Fotografia de 1933/44


   Encontrei esta fotografia no Facebook, na página dos Antigos Alunos do Liceu de Évora. É interessante ver a evolução destas fotografias. São quase sempre no claustro, onde hoje é a Universidade e onde foi a antiga Universidade dos Jesuítas, na escadaria, tendo como fundo a Sala dos Actos e as colunas. Em muitas delas aparece o Reitor, professores, um ou dois funcionários, entre os quais o senhor Francisco, chefe dos contínuos, o homem que tocava a sineta para o início e fim das aulas, sempre solícito e prestável, encarregado de educação de muitos estudantes deste Alentejo. As fotografias são formais, mas a formalidade evolui com o tempo. Em tempos mais antigos, os rapazes tinham que andar de capa e batina, as raparigas com vestuário discreto. Mais tarde as raparigas usam bata e os rapazes vão ficando com o vestuário quotidiano. Tudo evolui, do vestuário ao penteado, até à pose menos formal, com a banalização da fotografia, já nos finais do regime.
   Esta fotografia é de 1933/34. Ano terrível da História da Europa, com a ascensão do nazismo, com a implantação do Estado Novo em Portugal, formalizado por uma constituição corporativista, o Estatuto do Trabalho Nacional, com a fascização dos sindicatos, o Acto Colonial, com a “missão civilizadora”, que dividia as gentes das colónias em portugueses, assimilados e indígenas …

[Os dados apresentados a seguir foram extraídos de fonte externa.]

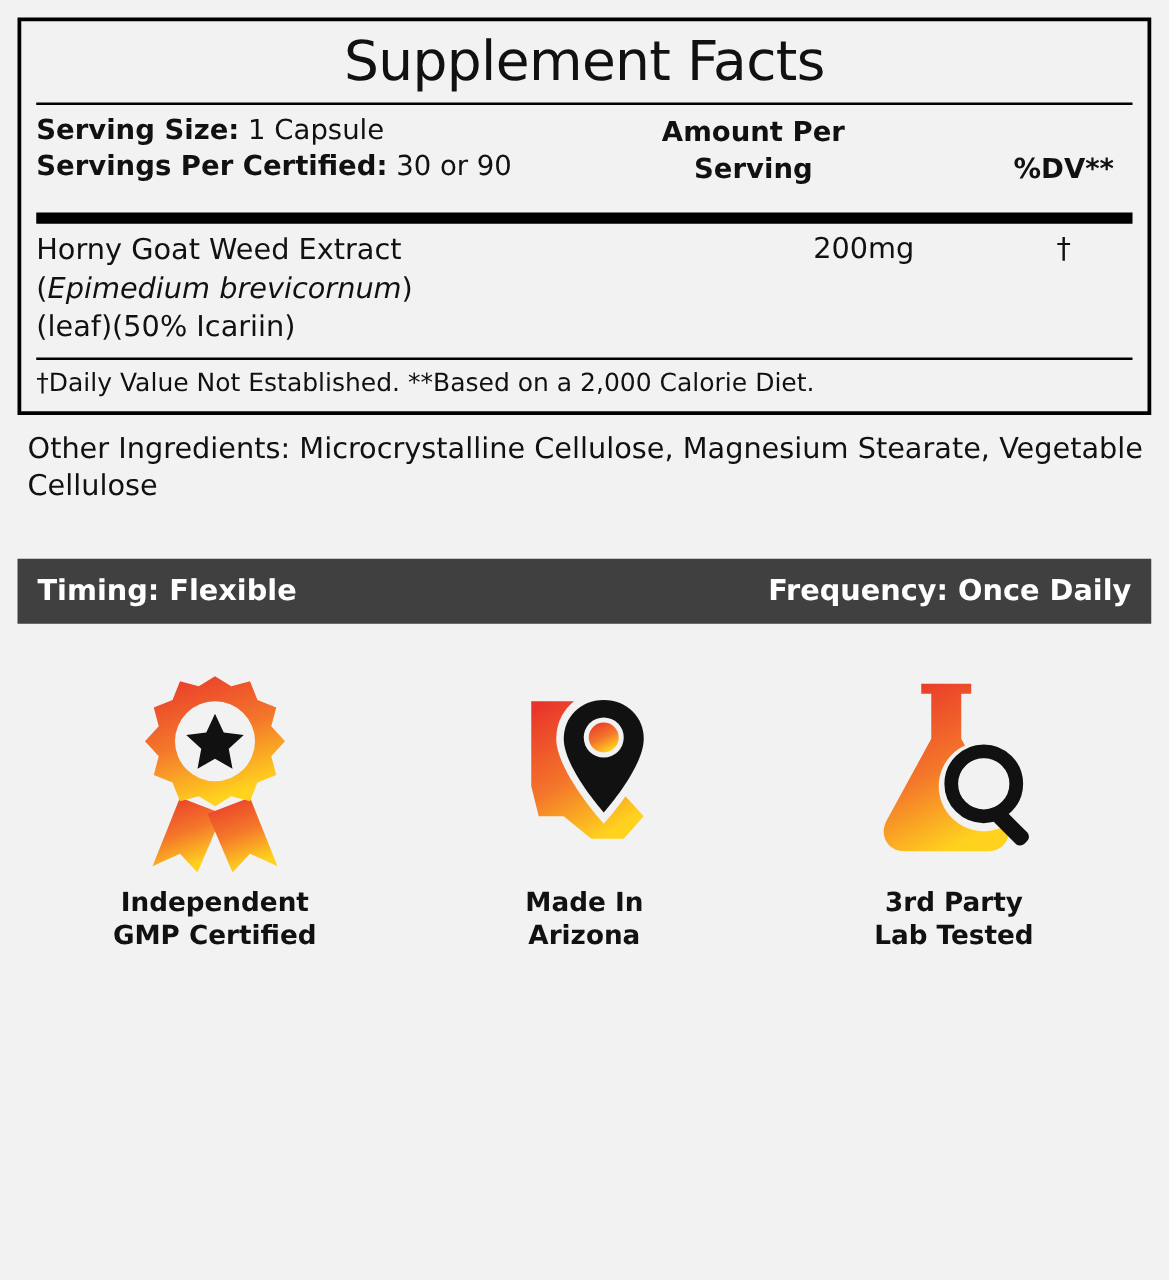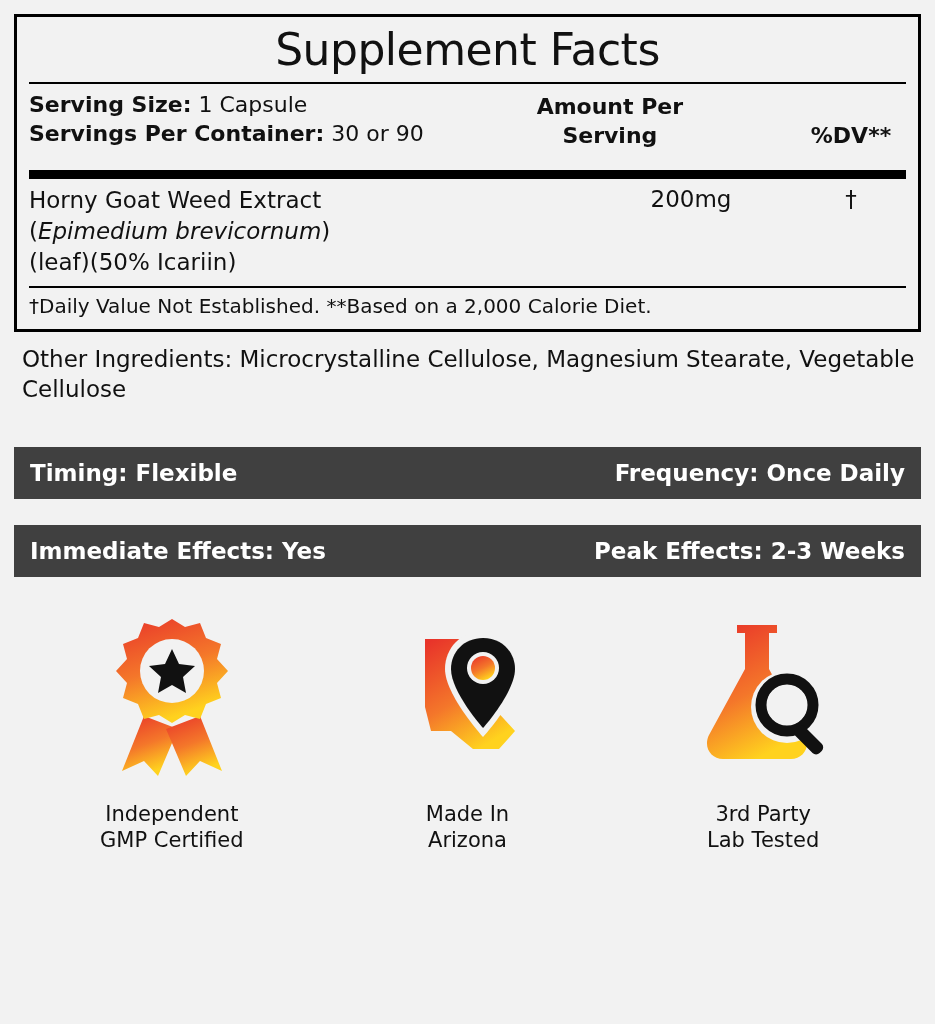"Servings Per Container:" b { text: Container -> Certified }
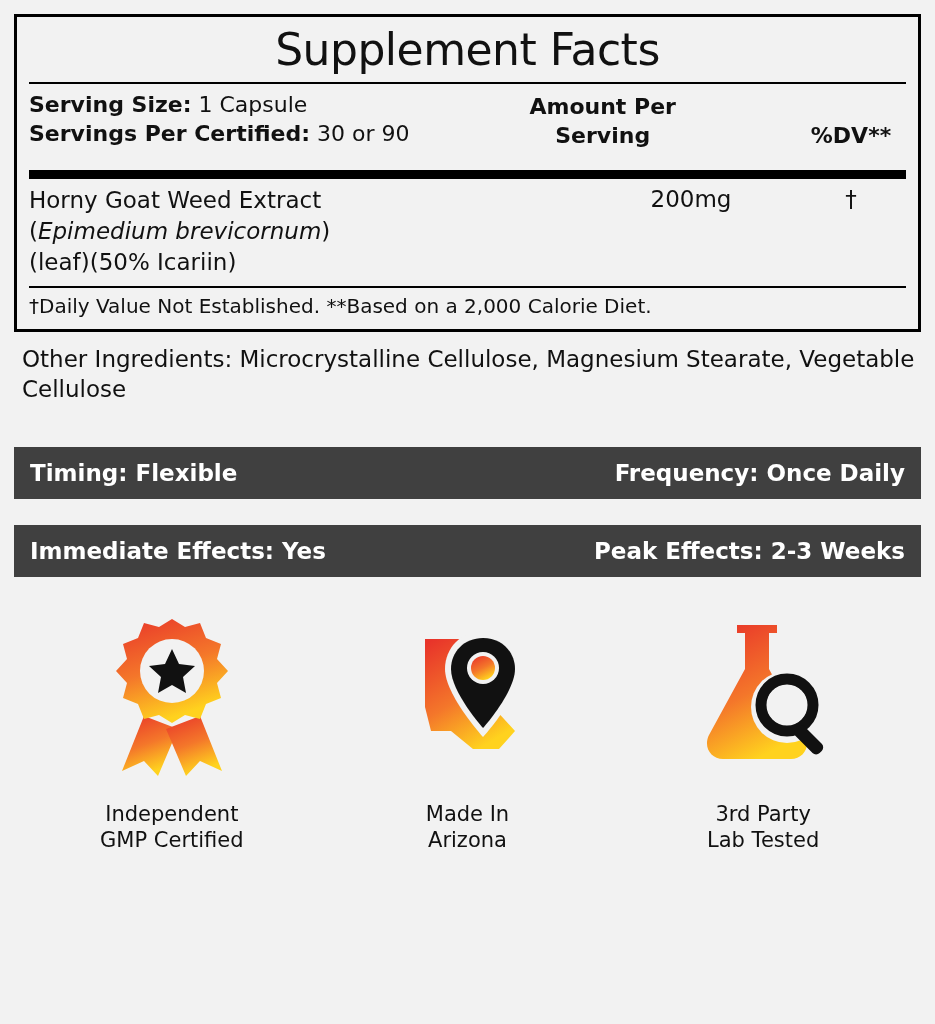"Immediate Effects: Yes" div.bar { html: <div> <span>Immediate Effects: Yes</span> <span>Peak Effects: 2-3 Weeks</span> </div> -> none }
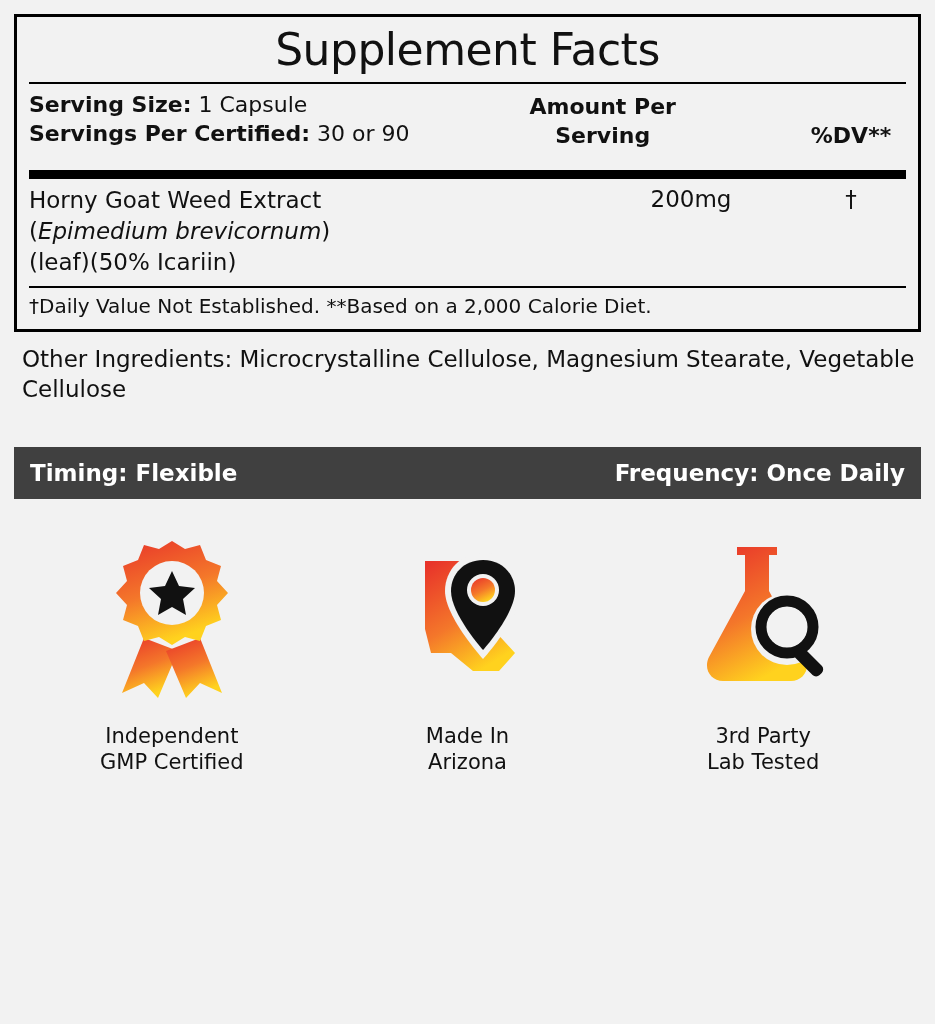"Independent" .badge-label { font-weight: 400 -> 700; margin-top: 20px -> 6px }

O Liceu de Évora, ainda chamado Liceu Central André de Gouveia, era o único do distrito, mas atraía alunos de outros, de concelhos de Portalegre ou de Beja. Poucos! O ensino era ainda elitista, a maior parte não estudava ainda. Recorde-se que por essa altura havia mais de 50% de analfabetos, quanto mais alunos nos liceus. Neste edifício funcionava no claustro do rés-do-chão, o Liceu, no segundo andar a Escola Técnica, evolução a partir da Casa Pia, que se situava num segundo claustro e ainda existiam outros serviços, como o Arquivo Distrital. Assim se resumia o ensino secundário oficial no distrito! Para diferenciar, os alunos do Liceu eram obrigados a andar de capa e batina.
   Esta fotografia emocionou-me porque está ali o meu pai, o primeiro do lado esquerdo, por baixo da coluna. E está ali, porque havia uma família solidária, de outro modo não teria estudado. Um tio e duas tias, irmãs da minha avó, moravam em Évora, onde tinham uma loja de fazendas na Praça do Giraldo. Protegeram os sobrinhos, sobretudo sobrinhas que foram estudando em Évora, alugaram quartos a parentes que também foram estudar. Uma das tias achou que o meu pai também merecia e foi assim que veio para esta cidade.
   Na fotografia está também um antigo ministro da Justiça e professor de Direito, Antunes Varela, natural do Ervedal. Foi colega do meu pai desde a escola primária. Outra história que relembra  também a solidariedade familiar. Os meus avós viviam no Cano, concelho de Sousel. Havia algumas dificuldades em os alunos da escola primária fazerem a 4ª classe. O ensino obrigatório, e não era obrigatório para todos, ia até à 3ª classe. Segundo consta, o professor primário do Cano estava zangado com o de Sousel, onde os alunos do concelho fariam exame da 4ª classe. Uma tia, desta vez, do lado paterno, casada mas sem filhos, levou o meu pai para a escola primária do Ervedal.  Era a mais velha dos irmãos e já tinha ajudado alguns deles a obter uma profissão (ao que parece o meu bisavô era bem disposto, mas não demasiado preocupado).
   E foi assim que o meu pai veio parar a esta fotografia.